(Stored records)
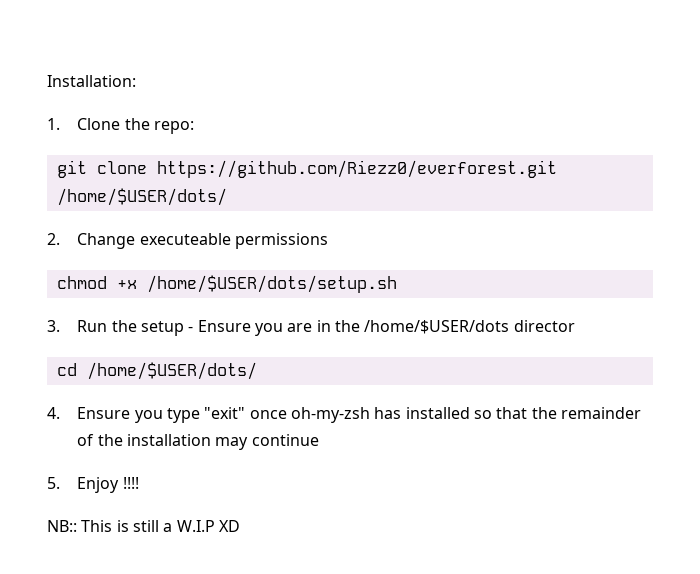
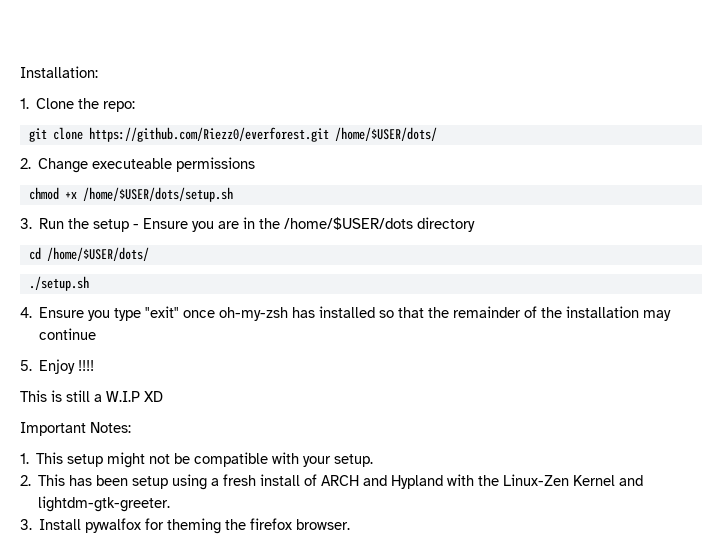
- 3. Run the setup - Ensure you are in the /home/$USER/dots director
+ 3. Run the setup - Ensure you are in the /home/$USER/dots directory
+ ./setup.sh
- NB:: This is still a W.I.P XD
+ This is still a W.I.P XD
+ Important Notes:
+ 1. This setup might not be compatible with your setup.
+ 2. This has been setup using a fresh install of ARCH and Hypland with the Linux-Zen Kernel and lightdm-gtk-greeter.
+ 3. Install pywalfox for theming the firefox browser.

Exercise brief »
Every entry above should be given again exactly, with no images included.

Exercise solution »
- 3. Run the setup - Ensure you are in the /home/$USER/dots director
+ 3. Run the setup - Ensure you are in the /home/$USER/dots directory
+ ./setup.sh
- NB:: This is still a W.I.P XD
+ This is still a W.I.P XD
+ Important Notes:
+ 1. This setup might not be compatible with your setup.
+ 2. This has been setup using a fresh install of ARCH and Hypland with the Linux-Zen Kernel and lightdm-gtk-greeter.
+ 3. Install pywalfox for theming the firefox browser.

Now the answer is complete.